Keputusan mengenai disiplin partai diperkuat lagi dalam
kongres SI pada bulan Februari 1923 di Madiun. Dalam kongres Tjokroaminoto
memusatkan tentang peningkatan pendidikan kader SI dalam memperkuat organisasi
dan pengubahan nama CSI menjadi Partai Sarekat Islam (PSI). Pada kongres PKI
bulan Maret 1923, PKI memutuskan untuk menggerakkan SI Merah untuk menandingi
SI Putih. Pada tahun 1924, SI Merah berganti nama menjadi "Sarekat
Rakyat".
3.2.2.
Partai Sarekat Islam Indonesia
Pada kongres PSI tahun 1929 menyatakan
bahwa tujuan perjuangan adalah mencapai kemedekaan nasional.
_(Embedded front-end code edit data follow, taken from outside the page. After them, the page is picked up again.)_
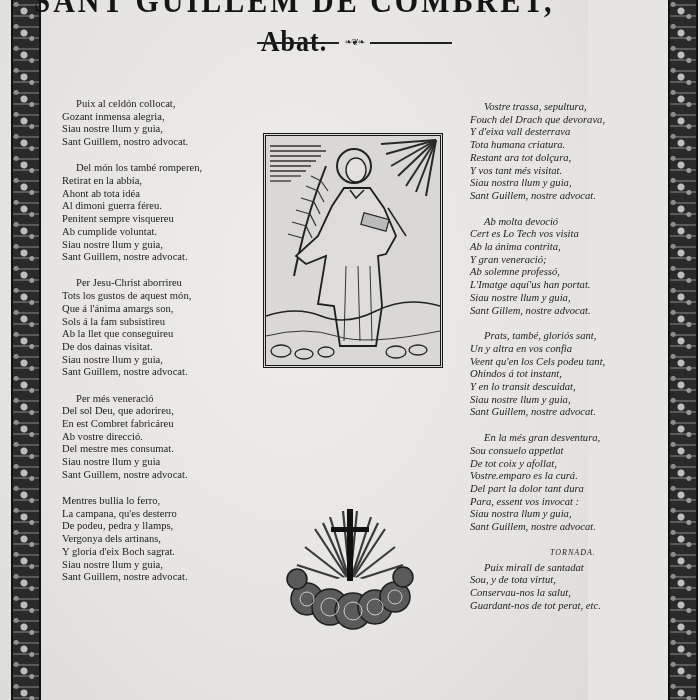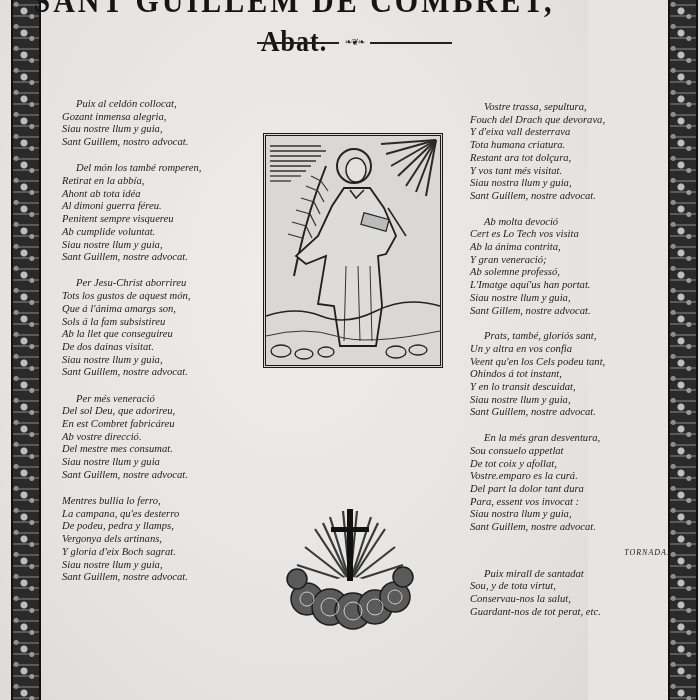--- a/index.html
+++ b/index.html
@@ -45,28 +45,28 @@
   }
   .rule .line { position:absolute; top:2px; height:2px; background:#222; }
   .rule .l1 { left:0; width:82px; }
   .rule .l2 { right:0; width:82px; }
   .rule .orn {
     position:absolute; left:84px; width:27px; top:-3px; font-size:9px; text-align:center;
     font-family:"DejaVu Sans", sans-serif; letter-spacing:-1px; color:#222;
   }
 
   .col { position:absolute; font-size:10.6px; line-height:12.7px; }
-  .col-left { left:62px; top:98px; width:200px;font-style:italic; }
+  .col-left { left:62px; top:98px; width:200px; }
   .col-right { left:470px; top:101px; width:200px;font-style:italic; }
   .stanza { margin:0 0 13.5px 0; }
   .line-txt { display:block; white-space:nowrap; }
   .line-txt.first { padding-left:14px; }
   .col-right .stanza { margin-bottom:13px; }
   .tornada-head {
-    display:block; font-size:8px; letter-spacing:1px; padding-left:80px; margin-bottom:8px;text-align:right;
+    display:block; font-size:8px; letter-spacing:1px; padding-left:80px; margin-bottom:2px;
   }
 
   .woodcut {
     position:absolute; left:263px; top:133px; width:180px; height:235px;
     border:3px double #1b1b1b; box-sizing:border-box;
     background:#d9d8d4;
   }
   .woodcut svg { width:100%; height:100%; display:block; }
   .emblem { position:absolute; left:285px; top:507px; width:130px; height:125px; }
   .emblem svg { width:100%; height:100%; display:block; }

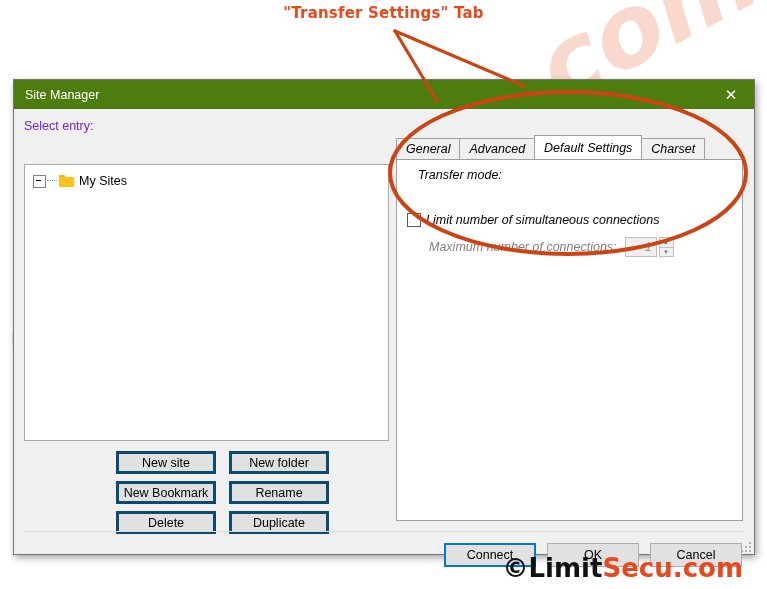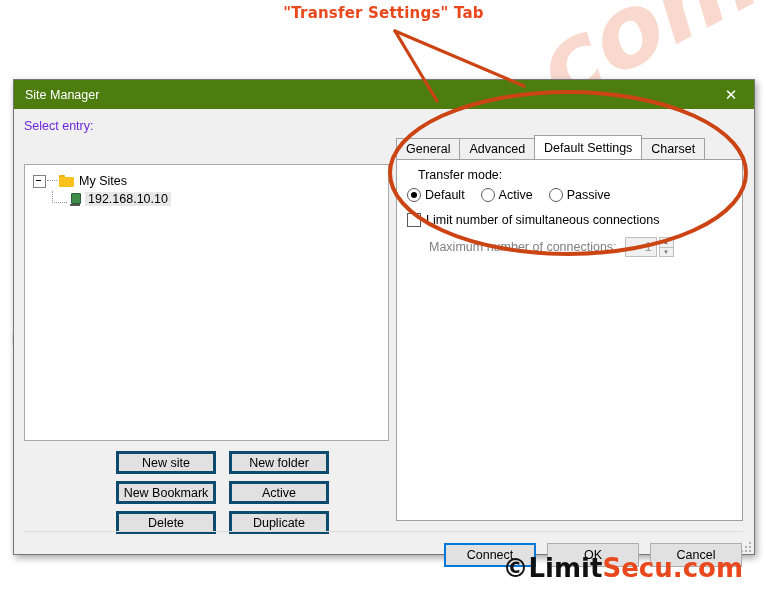--- a/index.html
+++ b/index.html
@@ -228,21 +228,21 @@
     display: flex;
     align-items: center;
     justify-content: center;
     box-sizing: border-box;
   }
 
   
   #tab-panel {
     position: absolute;
     left: 382px; top: 26px;
-    width: 354px; height: 386px;
+    width: 354px; height: 386px; font-style: italic;
   }
   #tab-strip {
     display: flex;
     align-items: flex-end;
     height: 24px;
     position: relative;
     z-index: 3;
   }
   .tab {
     height: 21px;
@@ -447,62 +447,43 @@
 
     <div id="select-entry-label">Select entry:</div>
 
     <div id="tree-panel">
       <div class="tree-row" id="tree-root-row">
         <span class="expander"></span>
         <span class="dotline"></span>
         <span class="folder-icon"></span>
         <span>My Sites</span>
       </div>
-      <div class="tree-row" id="tree-child-row">
-        <span class="elbow"></span>
-        <span class="server-icon"></span>
-        <span class="tree-label-selected">192.168.10.10</span>
-      </div>
     </div>
 
     <div id="left-buttons">
       <div class="win-btn">New site</div>
       <div class="win-btn">New folder</div>
       <div class="win-btn">New Bookmark</div>
-      <div class="win-btn">Active</div>
+      <div class="win-btn">Rename</div>
       <div class="win-btn">Delete</div>
       <div class="win-btn">Duplicate</div>
     </div>
 
     <div id="tab-panel">
       <div id="tab-strip">
         <div class="tab">General</div>
         <div class="tab">Advanced</div>
         <div class="tab active">Default Settings</div>
         <div class="tab">Charset</div>
       </div>
 
       <div id="tab-content">
 
         <div id="transfer-mode-label">Transfer mode:</div>
 
-        <div id="radio-row">
-          <label class="radio-item checked">
-            <span class="radio-circle"></span>
-            <span>Default</span>
-          </label>
-          <label class="radio-item">
-            <span class="radio-circle"></span>
-            <span>Active</span>
-          </label>
-          <label class="radio-item">
-            <span class="radio-circle"></span>
-            <span>Passive</span>
-          </label>
-        </div>
 
         <label id="limit-row">
           <span class="checkbox-box"></span>
           <span>Limit number of simultaneous connections</span>
         </label>
 
         <div id="max-row">
           <span id="max-label">Maximum number of connections:</span>
           <span id="spin-field">1</span>
           <span id="spin-buttons">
Karena tujuannya
yang jelas itulah PSI ditambah namanya dengan Indonesia sehingga menjadi Partai
Sarekat Islam Indonesia (PSII). Pada tahun itu juga PSII menggabungkan diri
dengan Permufakatan Perhimpunan-Perhimpunan Politik Kebangsaan Indonesia
(PPPKI).
Akibat keragaman cara pandang di antara
anggota partai, PSII pecah menjadi beberapa partai politik, di antaranya Partai Islam Indonesia dipimpin Sukiman, PSII Kartosuwiryo, PSII Abikusno, dan PSII sendiri. Perpecahan itu
melemahkan PSII dalam perjuangannya.
DAFTAR PUSTAKA
George McTurnan Kahin, Nationalism and Revolution in
Indonesia, Cornell University Press, 1952.
Nugroho Notosusanto, Sejarah Nasional Indonesia untuk
Sekolah Lanjutan Tingkat Atas, 1992.